Does someone knows the maximal speed for bluetooth on the arduino uno R4. Currently I am able to send around 17 bytes in 5 ms (using notify on other site) using writevalue.
Polling for new data takes also 5 ms (readvalue), but maybe this could be done faster using notify.
I know maybe the serial bridge between both processors may be a limiting factor, but I am able to receive data using the serial command at 230400 baud, so the speed of the bridge must be at least 230400 bps, I guess (or does this differ in arduinoBLE)
Reading the documentation, 2 Mbps should be possible (And of course I know it also depends on the other site, this is a macbook and I assume this is fast enought) Or shoudl I sned larger packages to avoid large start and stop timings?

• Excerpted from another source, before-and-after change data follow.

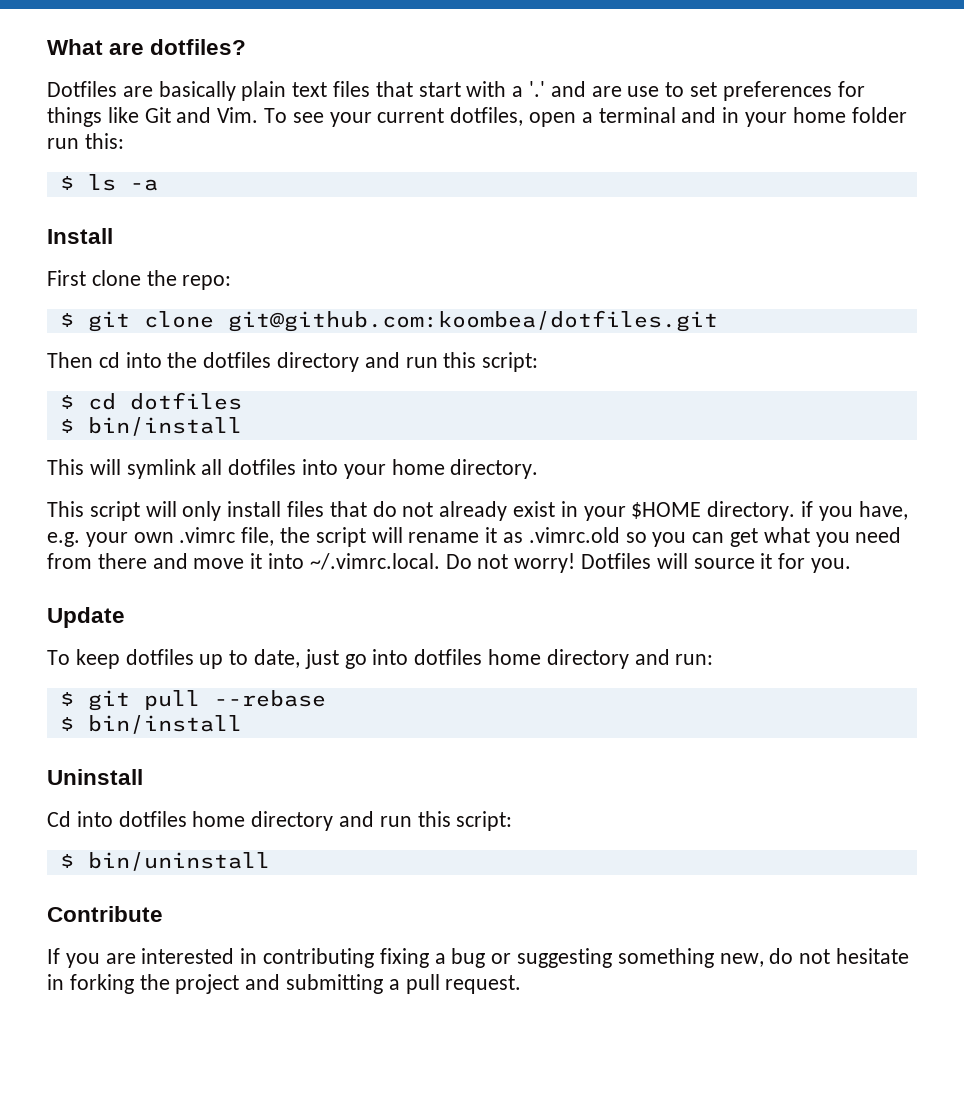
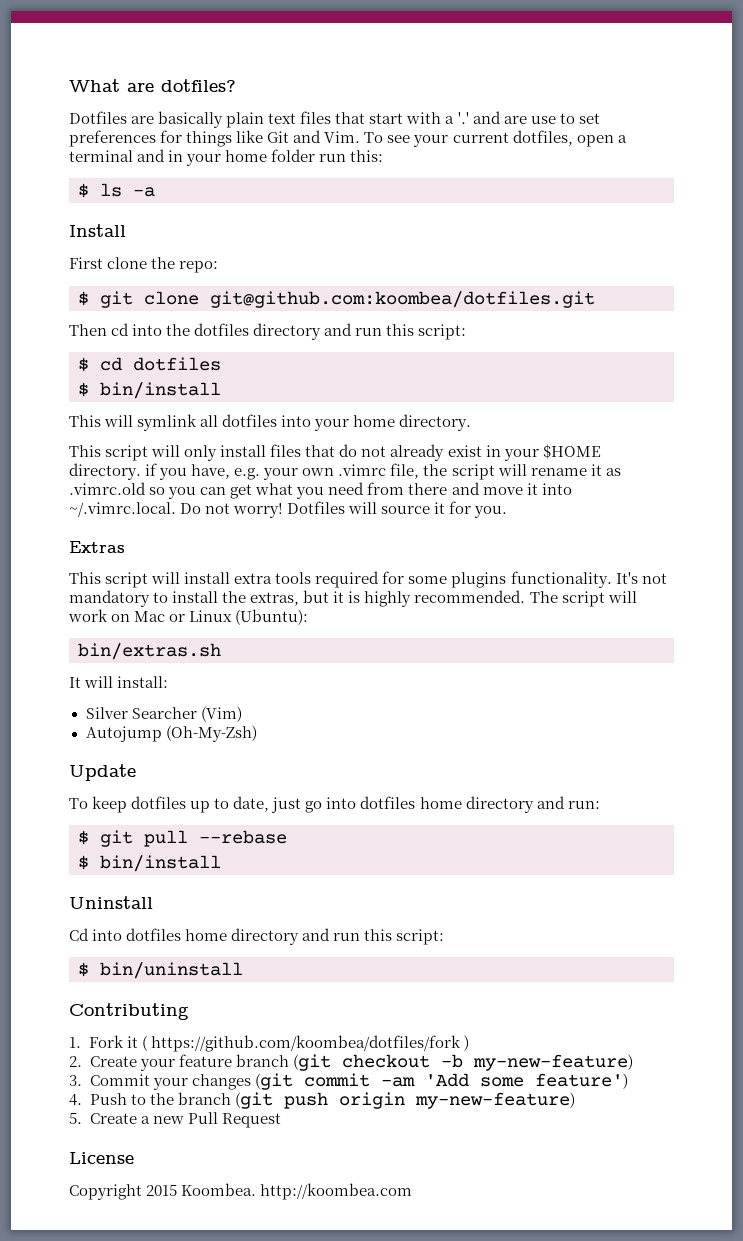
+ Extras
+ This script will install extra tools required for some plugins functionality. It's not mandatory to install the extras, but it is highly recommended. The script will work on Mac or Linux (Ubuntu):
+ bin/extras.sh
+ It will install:
+ Silver Searcher (Vim)
+ Autojump (Oh-My-Zsh)
- Contribute
- If you are interested in contributing fixing a bug or suggesting something new, do not hesitate in forking the project and submitting a pull request.
+ Contributing
+ 1. Fork it ( https://github.com/koombea/dotfiles/fork )
+ 2. Create your feature branch (git checkout -b my-new-feature)
+ 3. Commit your changes (git commit -am 'Add some feature')
+ 4. Push to the branch (git push origin my-new-feature)
+ 5. Create a new Pull Request
+ License
+ Copyright 2015 Koombea. http://koombea.com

Does anyone know where can I found technical documentation about this?
Tech docs are on the Arduino.cc site, under Hardware then UNO R4.
While using a larger payload does increase throughput, an error causes a bigger recovery time so it's a balancing act. Increase payload size until throughput starts to drop due to resends.
I'm currently working with the UNO R4 WIFI and the ArduinoBLE library. The maximum data rate I've achieved is 6426 bytes / s using notify, sending 27 notifications of 238 bytes per second. I'm currently using the UNO R4 as peripheral and I've tried with my phone as a central device (using nRF Connect app) and my pc with a Python script using Bleak.
As the docs say a characteristic value can be up to 512 bytes long, but this seems to change when a central device subscribes to the UNO, as the MTU is reduced to 242 bytes with no possibility of changing it by a request from the central. Removing the 3-byte header leaves me with a maximum size of 239 per message, but I'm using 238 because I'm sending short uint16_t values.
I don't know if this is the normal behavior, but I would really like to have those 512 bytes per notification for the project I'm working on.
I know it's been almost a year since this discussion began, but I hope it will be helpful to someone.